==== Exercise inputs

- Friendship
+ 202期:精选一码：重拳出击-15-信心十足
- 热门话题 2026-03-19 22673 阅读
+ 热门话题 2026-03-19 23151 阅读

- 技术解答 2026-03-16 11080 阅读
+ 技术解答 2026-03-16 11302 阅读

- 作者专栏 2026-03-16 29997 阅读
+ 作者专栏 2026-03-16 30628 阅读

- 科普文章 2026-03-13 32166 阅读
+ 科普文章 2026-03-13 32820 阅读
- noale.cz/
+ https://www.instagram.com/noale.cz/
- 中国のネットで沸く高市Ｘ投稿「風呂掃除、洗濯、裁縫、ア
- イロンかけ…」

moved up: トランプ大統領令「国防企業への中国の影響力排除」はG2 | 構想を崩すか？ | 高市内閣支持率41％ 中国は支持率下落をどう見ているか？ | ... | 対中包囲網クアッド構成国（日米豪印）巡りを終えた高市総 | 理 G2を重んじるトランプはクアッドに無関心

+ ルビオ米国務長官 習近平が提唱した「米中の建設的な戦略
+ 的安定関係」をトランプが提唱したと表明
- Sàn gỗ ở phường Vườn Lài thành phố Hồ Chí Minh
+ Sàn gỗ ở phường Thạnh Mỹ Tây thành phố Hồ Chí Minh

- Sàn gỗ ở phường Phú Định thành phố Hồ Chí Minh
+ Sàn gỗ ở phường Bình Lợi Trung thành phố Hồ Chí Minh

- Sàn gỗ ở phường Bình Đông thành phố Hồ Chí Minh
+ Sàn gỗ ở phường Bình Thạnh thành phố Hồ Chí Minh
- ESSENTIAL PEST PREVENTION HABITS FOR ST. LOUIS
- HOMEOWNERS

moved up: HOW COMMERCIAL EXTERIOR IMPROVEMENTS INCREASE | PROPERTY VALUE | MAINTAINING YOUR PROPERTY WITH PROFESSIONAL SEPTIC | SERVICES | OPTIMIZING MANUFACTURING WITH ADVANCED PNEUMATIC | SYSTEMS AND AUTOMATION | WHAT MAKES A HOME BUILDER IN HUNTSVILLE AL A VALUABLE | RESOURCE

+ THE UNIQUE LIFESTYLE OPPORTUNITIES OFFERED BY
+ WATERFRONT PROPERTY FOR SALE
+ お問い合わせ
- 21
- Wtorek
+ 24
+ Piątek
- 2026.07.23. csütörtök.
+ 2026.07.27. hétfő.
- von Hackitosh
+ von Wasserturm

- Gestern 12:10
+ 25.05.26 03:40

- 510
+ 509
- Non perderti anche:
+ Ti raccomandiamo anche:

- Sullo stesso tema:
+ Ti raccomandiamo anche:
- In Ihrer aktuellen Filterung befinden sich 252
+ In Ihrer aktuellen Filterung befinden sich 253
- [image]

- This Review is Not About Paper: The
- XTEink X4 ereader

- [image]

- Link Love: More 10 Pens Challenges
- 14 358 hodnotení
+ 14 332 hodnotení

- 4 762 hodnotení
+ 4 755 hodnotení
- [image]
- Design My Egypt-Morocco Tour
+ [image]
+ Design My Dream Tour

========

* **Task statement**: In the entries above, the lines from the one bearing "- Sàn gỗ ở phường Bình" up to and including the one bearing "14 332 hodnotení" should be transcribed exactly; no other line is wanted.

* **Expected output**:
- Sàn gỗ ở phường Bình Đông thành phố Hồ Chí Minh
+ Sàn gỗ ở phường Bình Thạnh thành phố Hồ Chí Minh
- ESSENTIAL PEST PREVENTION HABITS FOR ST. LOUIS
- HOMEOWNERS

moved up: HOW COMMERCIAL EXTERIOR IMPROVEMENTS INCREASE | PROPERTY VALUE | MAINTAINING YOUR PROPERTY WITH PROFESSIONAL SEPTIC | SERVICES | OPTIMIZING MANUFACTURING WITH ADVANCED PNEUMATIC | SYSTEMS AND AUTOMATION | WHAT MAKES A HOME BUILDER IN HUNTSVILLE AL A VALUABLE | RESOURCE

+ THE UNIQUE LIFESTYLE OPPORTUNITIES OFFERED BY
+ WATERFRONT PROPERTY FOR SALE
+ お問い合わせ
- 21
- Wtorek
+ 24
+ Piątek
- 2026.07.23. csütörtök.
+ 2026.07.27. hétfő.
- von Hackitosh
+ von Wasserturm

- Gestern 12:10
+ 25.05.26 03:40

- 510
+ 509
- Non perderti anche:
+ Ti raccomandiamo anche:

- Sullo stesso tema:
+ Ti raccomandiamo anche:
- In Ihrer aktuellen Filterung befinden sich 252
+ In Ihrer aktuellen Filterung befinden sich 253
- [image]

- This Review is Not About Paper: The
- XTEink X4 ereader

- [image]

- Link Love: More 10 Pens Challenges
- 14 358 hodnotení
+ 14 332 hodnotení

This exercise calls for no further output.